------ Recorded information

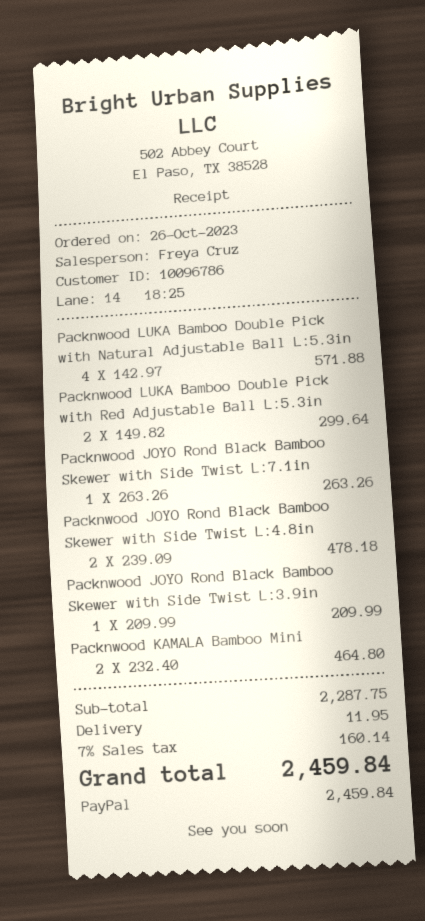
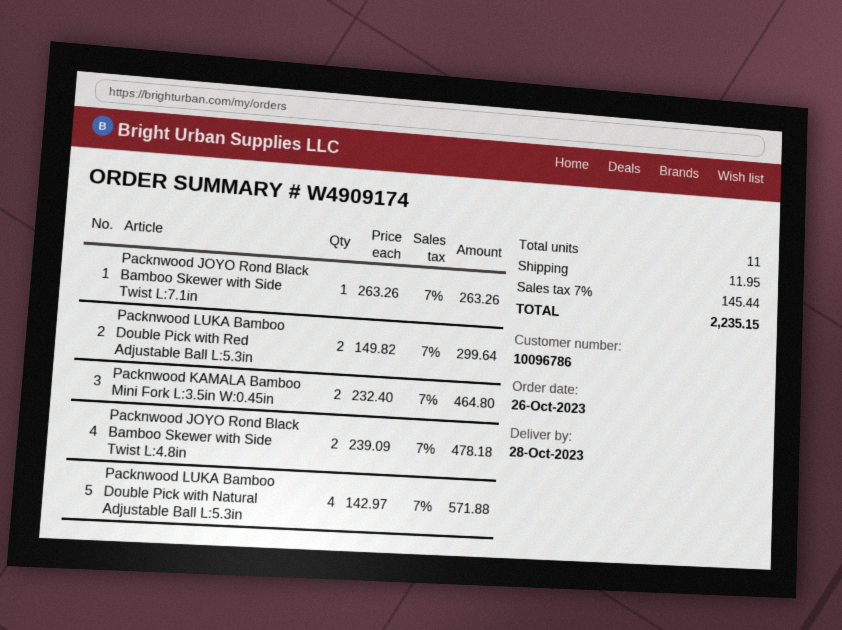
Packnwood JOYO Rond Black Bamboo Skewer with Side Twist L:3.9in: 1 x 209.99 = 209.99 -> none
tax: 7% = 160.14 -> 7% = 145.44
total: 2459.84 -> 2235.15

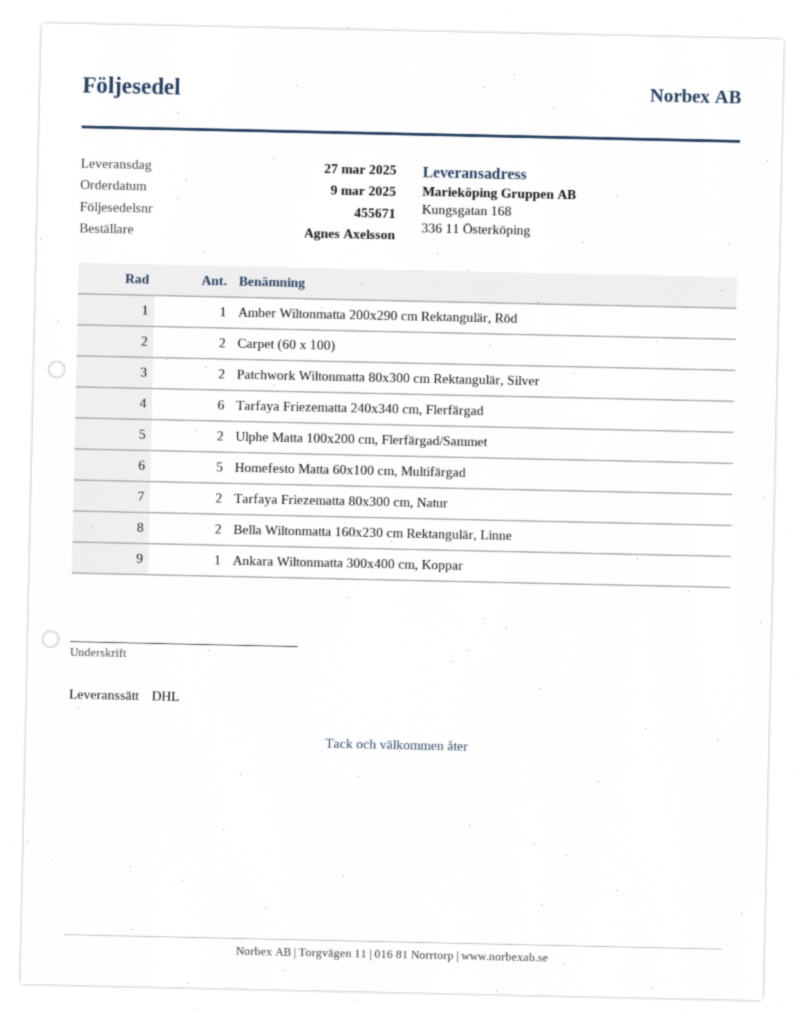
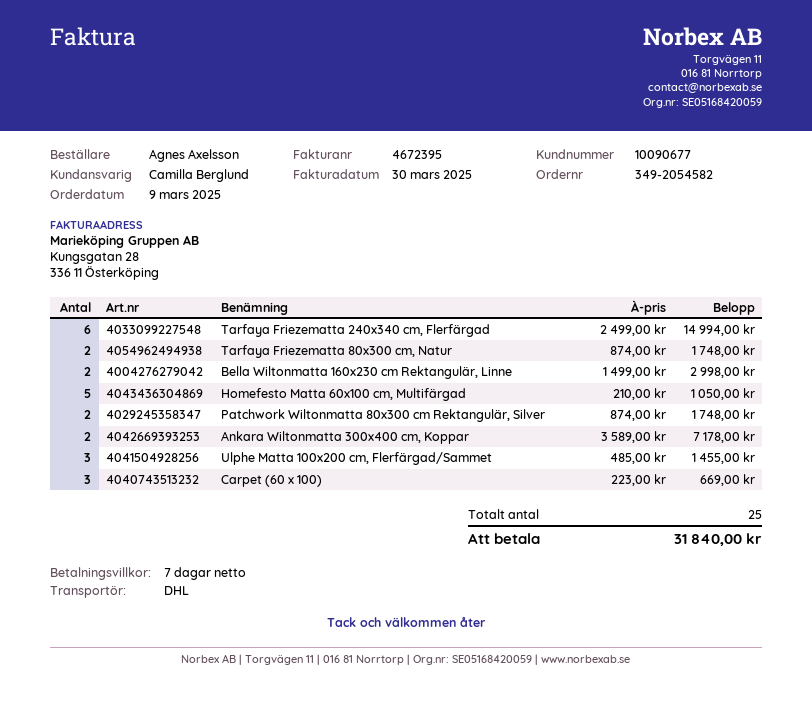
Amber Wiltonmatta 200x290 cm Rektangulär, Röd: 1 -> none
Carpet (60 x 100): 2 -> 3
Ulphe Matta 100x200 cm, Flerfärgad/Sammet: 2 -> 3
Ankara Wiltonmatta 300x400 cm, Koppar: 1 -> 2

------------

What to do - Each line in the data that has the word "none" counts once; state how many such lines there are, without comment.

Solution below - 2